Pasrah Petani Indramayu gegara Sawah Mengering

Pasrah Petani Indramayu gegara Sawah Mengering

Sudedi Rasmadi - detikJabar
Senin, 19 Agu 2024 14:45 WIB
Persawahan di Indramayu mulai mengering akibat kemarau
Persawahan di Indramayu mulai mengering akibat kemarau (Foto: Sudedi Rasmadi/detikJabar).
Indramayu - Kekeringan mulai melanda lahan sawah di Kabupaten Indramayu, Jawa Barat. Hijau tanaman padi yang terhampar seperti enggan tumbuh lantaran tanahnya yang terus meretak.

Pasrah terkadang menjadi satu pilihan bagi sebagian petani di persawahan Desa Curug, Kecamatan Kandanghaur, Kabupaten Indramayu. Lantaran selama beberapa pekan terakhir air dari saluran irigasi tak kunjung datang.

Salah seorang petani, Dastam (63) saat dihampiri detikJabar mengaku, sedang berusaha mencari air untuk kebutuhan tanaman padinya. Namun, upaya itu ia urungkan karena air di Sungai Ciperawan berasa asin.

"Mesin pompa baru saja dibawa pulang. Kemarau ini nggak ada air. Ada juga itu airnya asin. Hujan juga nggak ada. Karena airnya asin jadi nggak bisa disedot," kata Dastam (63) ditemui detikJabar, Senin (19/8/2024).

Padahal, kata Dastam, padi yang ia kelola di atas lahan seluas sekitar 2 bahu itu masih berusia sekitar 50 hari dihitung sejak penyemaian. Tanaman padi pun tak bisa tumbuh optimal akibat kekeringan.

Menurutnya, kondisi ini seringkali terjadi tatkala memasuki musim kemarau. Bahkan, tak jarang ia tak bisa menikmati hasil panen di musim gaduh.

"Ini sebenarnya tuh ya sudah lama.
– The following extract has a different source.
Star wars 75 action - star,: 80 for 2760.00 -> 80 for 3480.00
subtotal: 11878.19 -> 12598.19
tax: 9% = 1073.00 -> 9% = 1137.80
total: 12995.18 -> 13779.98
Setiap sadon (musim gaduh) karena airnya nggak ada kan ya kadang panen kadang nggak, karena airnya itu asin," ujar petani asal Desa Bugel, Kecamatan Patrol tersebut.
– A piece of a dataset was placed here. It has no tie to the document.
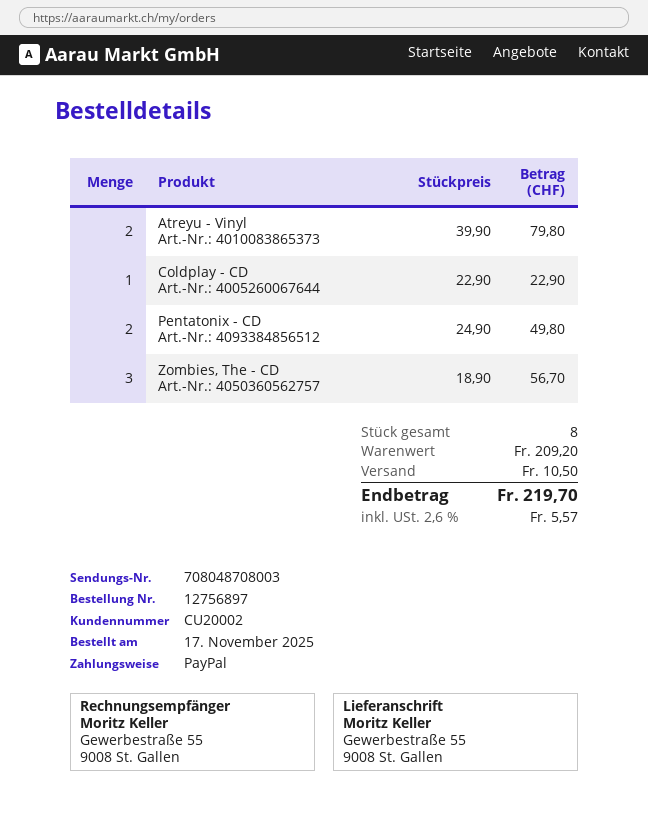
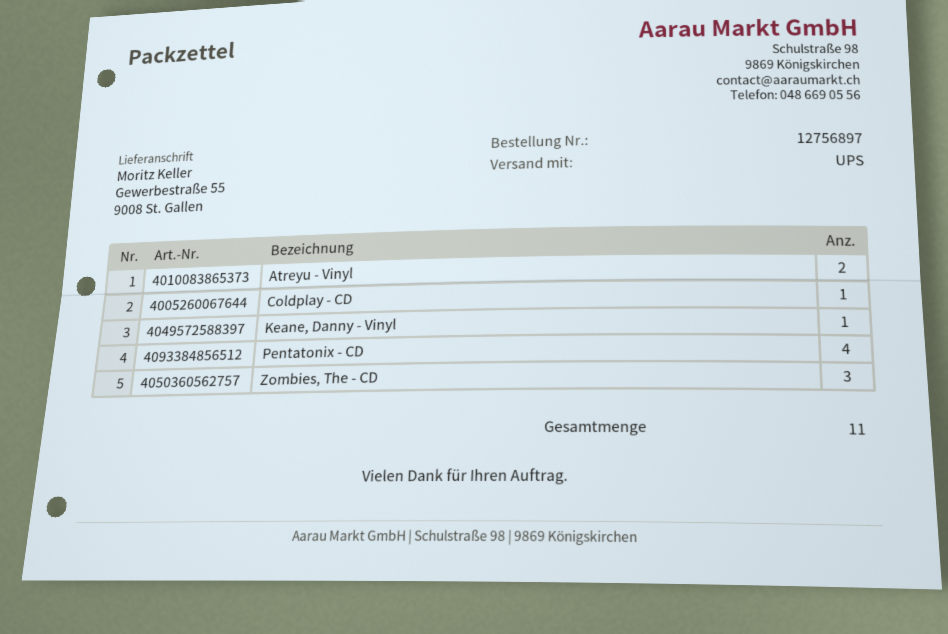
Pentatonix - CD: 2 -> 4
Keane, Danny - Vinyl: none -> 1
total quantity: 8 -> 11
Tak hanya kurang air, tanaman padi yang sebagian rusak akibat serangan hama tikus itu tetap dipertahankan Dastam. Sebab menurutnya, biaya pengelolaan yang sudah ia keluarkan cukup tinggi.
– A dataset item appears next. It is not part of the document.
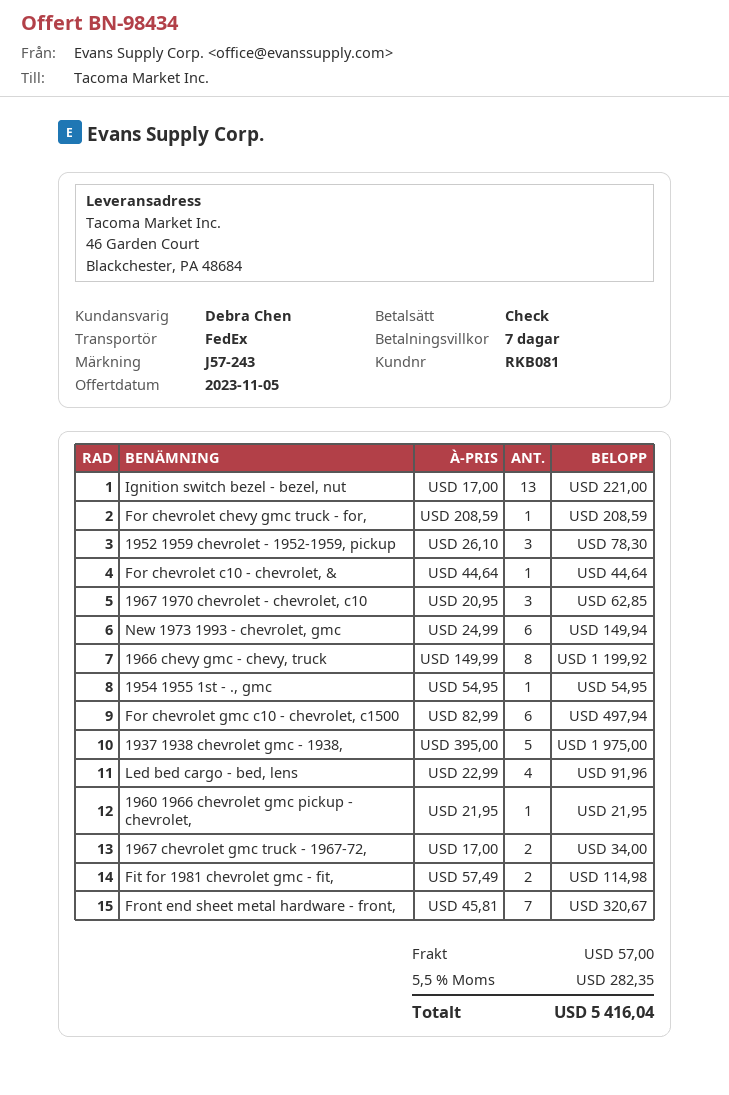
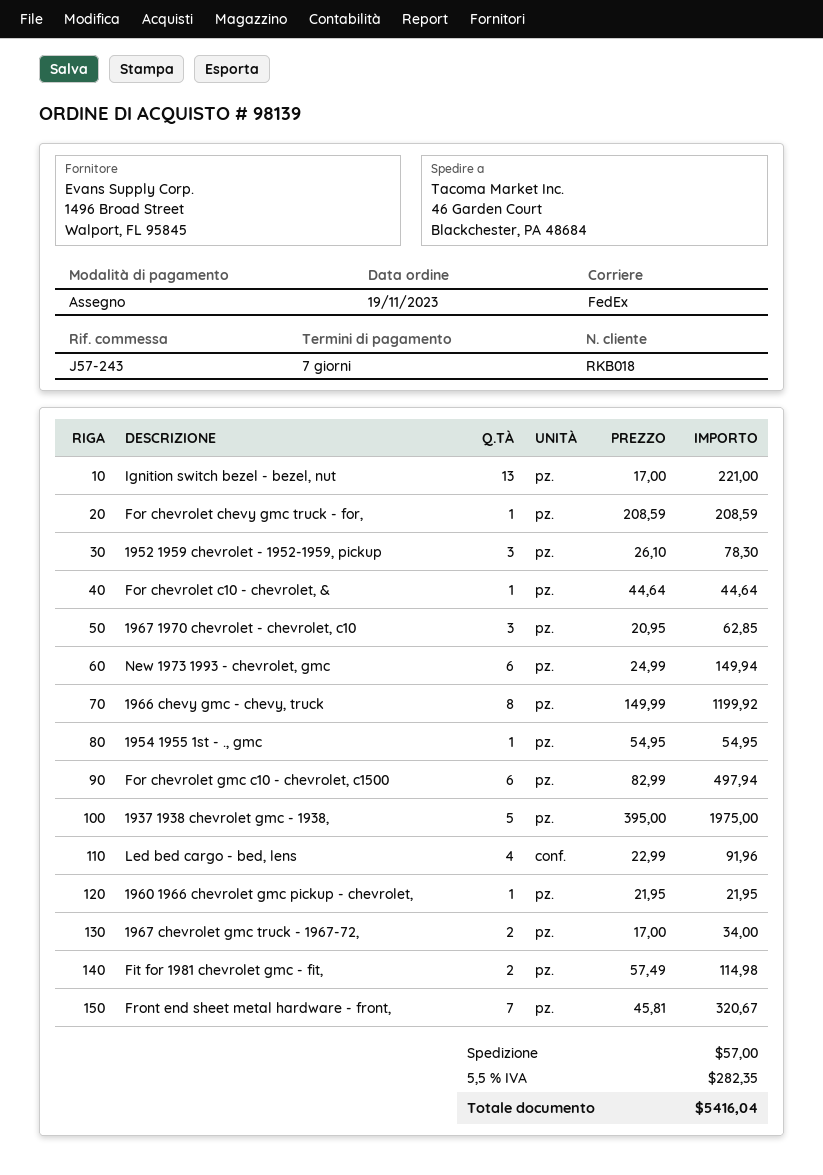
customer number: RKB081 -> RKB018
"Ini sudah keluar sekitar Rp 12 juta nih. Dari biaya traktor, tandur dan lainnya. Itu modal dapat hutang," katanya.

Apalagi lanjut Dastam, di musim ini harusnya bisa menjadi bagian keuntungannya. Sebab, di panen musim sebelumnya habis untuk membayar sewa lahan.

"Total harga sewa Rp15 juta. Jadi yang di sana itu udah bayar sewa Rp 9 juta kan masih kurang 6 juta lagi. Harusnya di bayar musim sekarang tapi kondisinya begini. Padahal ini kan tinggal untungnya aja," ungkapnya.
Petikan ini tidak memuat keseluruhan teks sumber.